I don't know much about robots, but I know what I like

Is it art?
I've always had mixed feelings about the Turing test. This is (a variant on) the mechanism proposed by Alan Turing (you know, the one who looks like Benedict Cumberbatch) to decide if computers could be considered to be intelligent. As I've pointed out previously, the way the test is administered is far too lax. And part of the problem is the requirement of a judge to decide if the entity he or she is communicating with is a person. This is inevitably a subjective decision, and highly dependent on the quality of the dialogue the judge uses.

Now, though, we've got a whole new level of silliness, with a Georgia Institute of Technology professor suggesting that in testing for machine intelligence we should also 'ask a machine to create a convincing poem, story or painting.' What remarkable twaddle. Take the 'art' aspect. We can't agree on which humans can create a convincing painting, so how could we possibly use this as a test? By the standards of modern art, any random collection of paint marks on a canvas could be considered a 'convincing painting' - it purely depends on what those judging persuade themselves is valid and/or meaningful and important. There is no standard against which to measure what the computer produces.
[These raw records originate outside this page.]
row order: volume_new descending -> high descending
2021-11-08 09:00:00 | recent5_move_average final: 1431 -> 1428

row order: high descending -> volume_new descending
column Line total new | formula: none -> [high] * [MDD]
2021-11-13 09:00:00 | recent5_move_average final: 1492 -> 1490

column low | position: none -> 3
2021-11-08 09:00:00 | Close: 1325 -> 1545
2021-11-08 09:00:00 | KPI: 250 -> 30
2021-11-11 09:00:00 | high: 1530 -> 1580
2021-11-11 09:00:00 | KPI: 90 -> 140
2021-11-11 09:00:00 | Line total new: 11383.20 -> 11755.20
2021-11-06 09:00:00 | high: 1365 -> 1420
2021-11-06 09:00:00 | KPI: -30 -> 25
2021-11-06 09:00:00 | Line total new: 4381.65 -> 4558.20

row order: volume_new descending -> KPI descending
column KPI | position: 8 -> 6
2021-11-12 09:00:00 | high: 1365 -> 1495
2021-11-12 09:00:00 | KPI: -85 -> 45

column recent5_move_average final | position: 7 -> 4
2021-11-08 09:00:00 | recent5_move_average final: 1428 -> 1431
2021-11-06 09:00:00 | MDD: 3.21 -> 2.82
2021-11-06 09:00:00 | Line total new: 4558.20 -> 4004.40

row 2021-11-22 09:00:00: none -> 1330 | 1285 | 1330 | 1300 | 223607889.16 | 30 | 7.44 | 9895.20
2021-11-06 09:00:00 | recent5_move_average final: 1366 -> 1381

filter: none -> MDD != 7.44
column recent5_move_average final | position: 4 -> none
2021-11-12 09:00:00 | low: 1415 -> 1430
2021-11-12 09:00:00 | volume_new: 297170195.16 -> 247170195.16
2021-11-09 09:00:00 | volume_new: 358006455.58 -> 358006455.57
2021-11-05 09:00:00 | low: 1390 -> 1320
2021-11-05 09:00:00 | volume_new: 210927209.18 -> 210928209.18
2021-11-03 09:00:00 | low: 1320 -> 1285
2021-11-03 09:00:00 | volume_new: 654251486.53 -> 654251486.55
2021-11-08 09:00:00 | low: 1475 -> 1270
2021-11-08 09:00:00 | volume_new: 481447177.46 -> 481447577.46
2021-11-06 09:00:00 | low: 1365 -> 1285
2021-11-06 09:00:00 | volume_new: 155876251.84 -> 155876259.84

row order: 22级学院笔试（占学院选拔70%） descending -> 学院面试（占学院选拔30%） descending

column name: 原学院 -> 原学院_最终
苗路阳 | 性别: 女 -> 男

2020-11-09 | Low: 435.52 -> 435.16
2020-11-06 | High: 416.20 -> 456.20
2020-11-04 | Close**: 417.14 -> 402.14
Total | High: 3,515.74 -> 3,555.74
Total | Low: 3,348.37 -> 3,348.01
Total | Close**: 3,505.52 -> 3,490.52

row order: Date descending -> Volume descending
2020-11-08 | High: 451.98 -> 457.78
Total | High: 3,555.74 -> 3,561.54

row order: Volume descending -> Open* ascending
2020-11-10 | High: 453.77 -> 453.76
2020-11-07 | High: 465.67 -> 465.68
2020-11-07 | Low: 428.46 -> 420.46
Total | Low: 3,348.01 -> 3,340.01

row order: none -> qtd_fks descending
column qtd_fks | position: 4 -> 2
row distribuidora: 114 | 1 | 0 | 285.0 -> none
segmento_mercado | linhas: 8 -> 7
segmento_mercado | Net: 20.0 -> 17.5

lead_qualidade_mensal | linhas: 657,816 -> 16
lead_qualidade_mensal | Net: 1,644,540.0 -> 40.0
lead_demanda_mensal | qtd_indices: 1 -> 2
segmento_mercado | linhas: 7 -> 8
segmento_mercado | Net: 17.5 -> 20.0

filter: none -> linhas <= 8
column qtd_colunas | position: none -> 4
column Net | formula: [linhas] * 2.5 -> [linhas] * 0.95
Let's be clear - I am not saying this because I think that art that doesn't require skill and craft is worthless (although I do think this). Merely saying that there is no metric that could be possibly be used. What, for instance, if the computer produced the image shown here. If this had been done by, say, Mark Rothko, it would be classed as a convincing painting. As it happens I did it pretty randomly on an iPad in 2 minutes - so it's not classed as a convincing painting. The metric is not the nature of the artwork itself, but who produced it. Modern art is essentially a celebrity phenomenon. And that means the process is bound to fail.